[Start of Attachment]

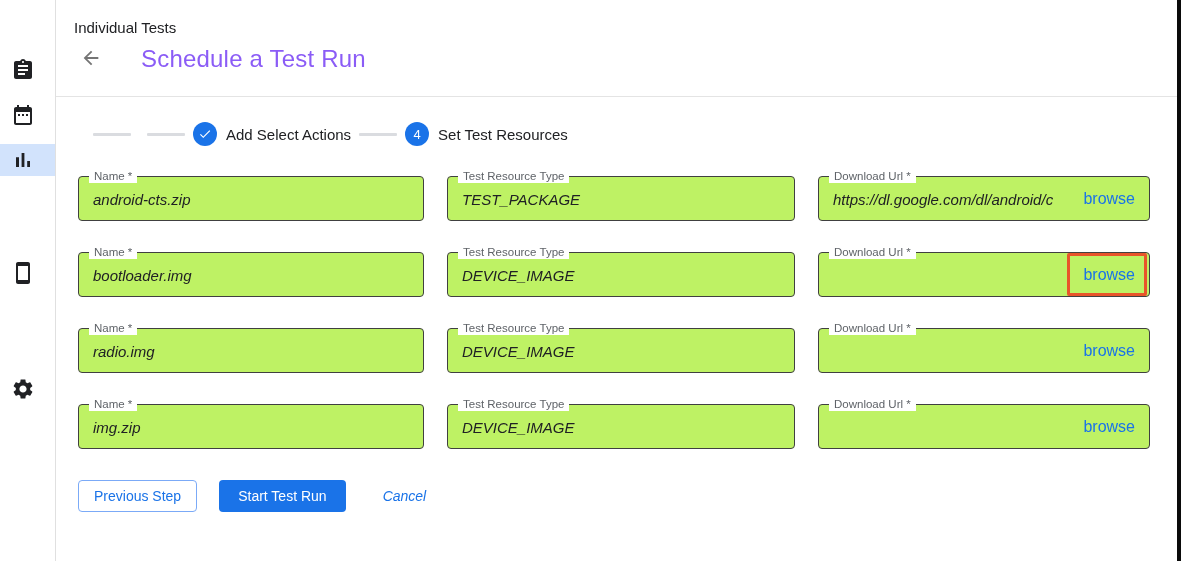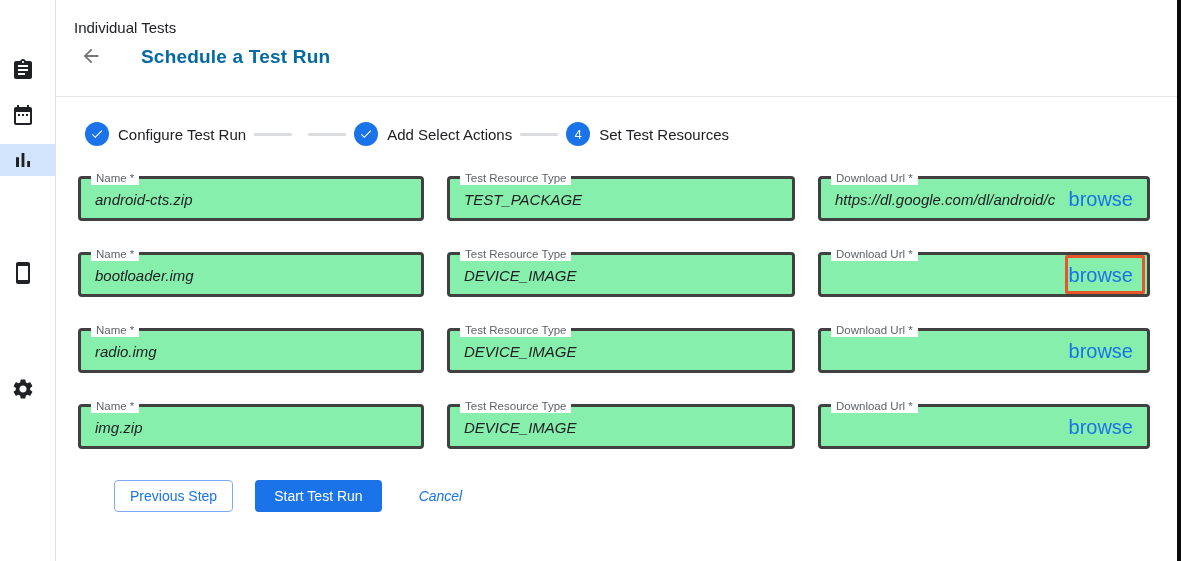"Schedule a Test Run" .page-title { color: #0369a1 -> #8b5cf6; font-size: 19px -> 24px; font-weight: 700 -> 400 }
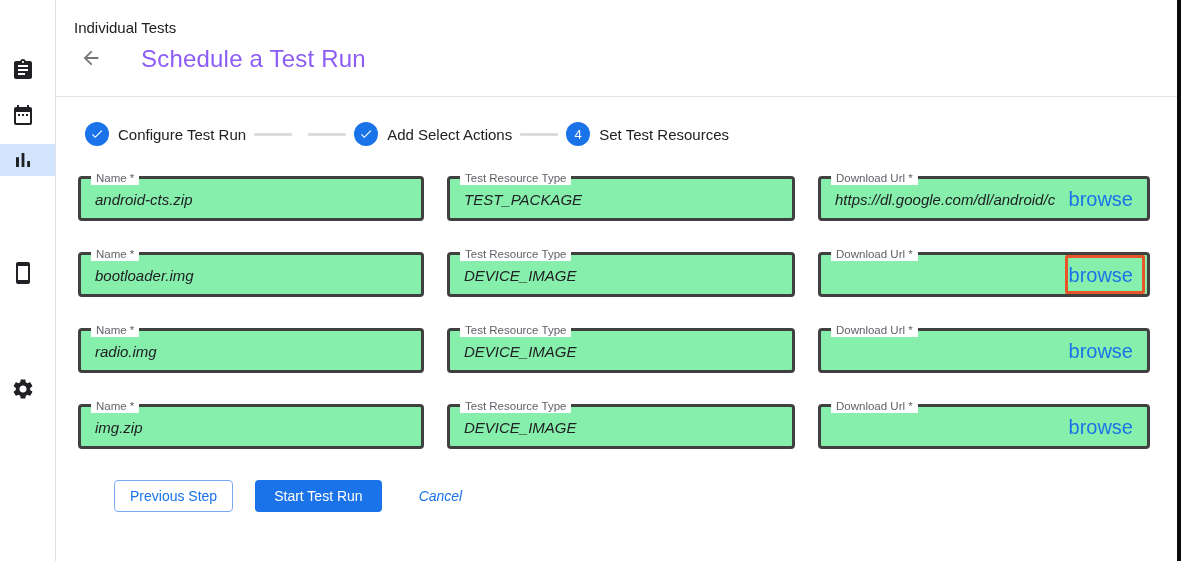"Configure Test Run" div.step { html: <div> <span> <svg> <path></path> </svg> </span> <span>Configure Test Run</span> </div> -> none }
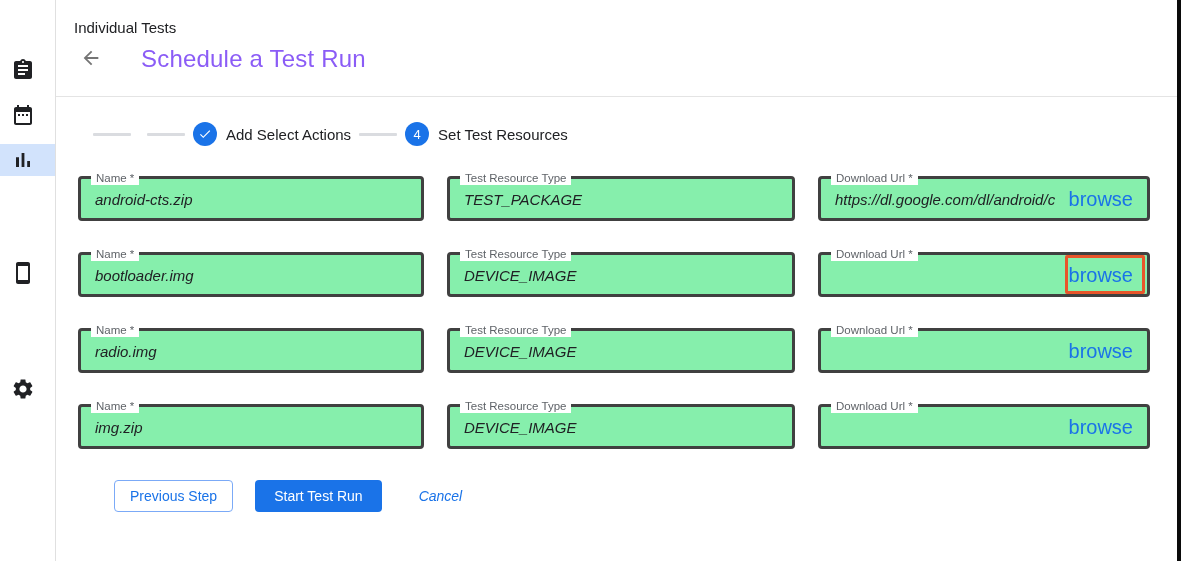"Name *" .field { background: #86efac -> #bef264; border: 3px solid #404040 -> 1px solid #404040 }
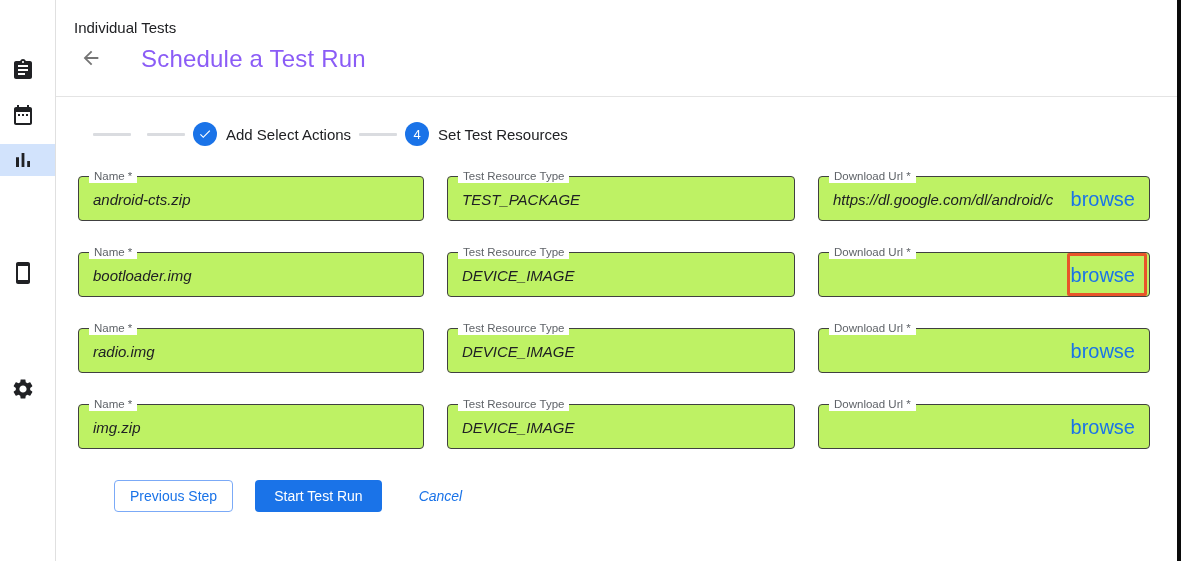"browse" .browse-link { font-size: 20px -> 16px }
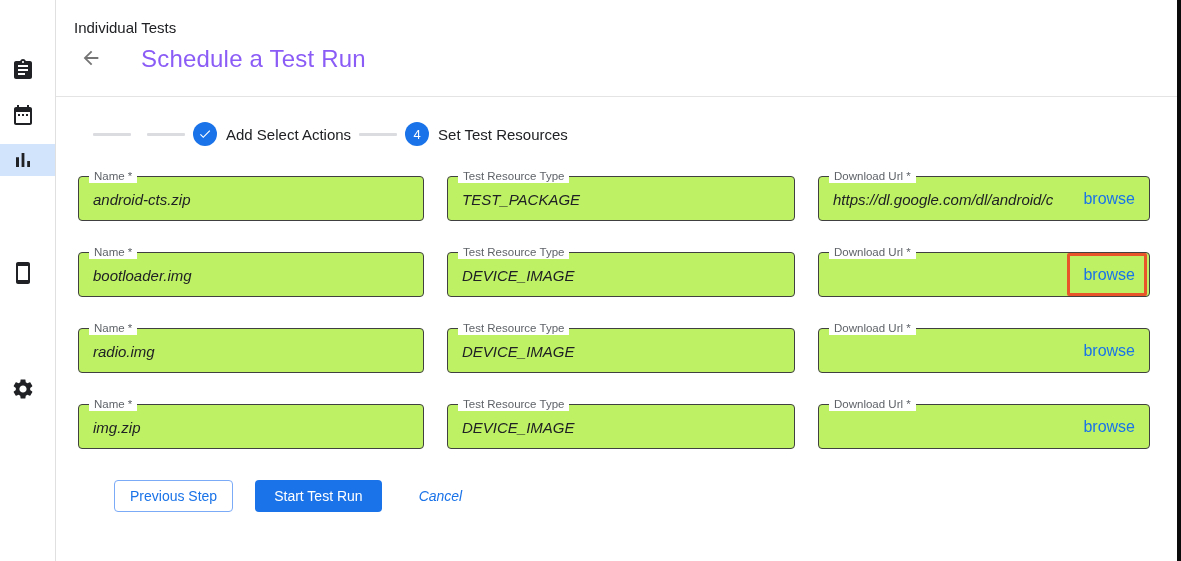"Previous Step" .btn-outline { margin-left: 36px -> none }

[End of Attachment]

Exercise instructions → The result should be a verbatim copy of the data, free of pictures.

Written response →
"Schedule a Test Run" .page-title { color: #0369a1 -> #8b5cf6; font-size: 19px -> 24px; font-weight: 700 -> 400 }
"Configure Test Run" div.step { html: <div> <span> <svg> <path></path> </svg> </span> <span>Configure Test Run</span> </div> -> none }
"Name *" .field { background: #86efac -> #bef264; border: 3px solid #404040 -> 1px solid #404040 }
"browse" .browse-link { font-size: 20px -> 16px }
"Previous Step" .btn-outline { margin-left: 36px -> none }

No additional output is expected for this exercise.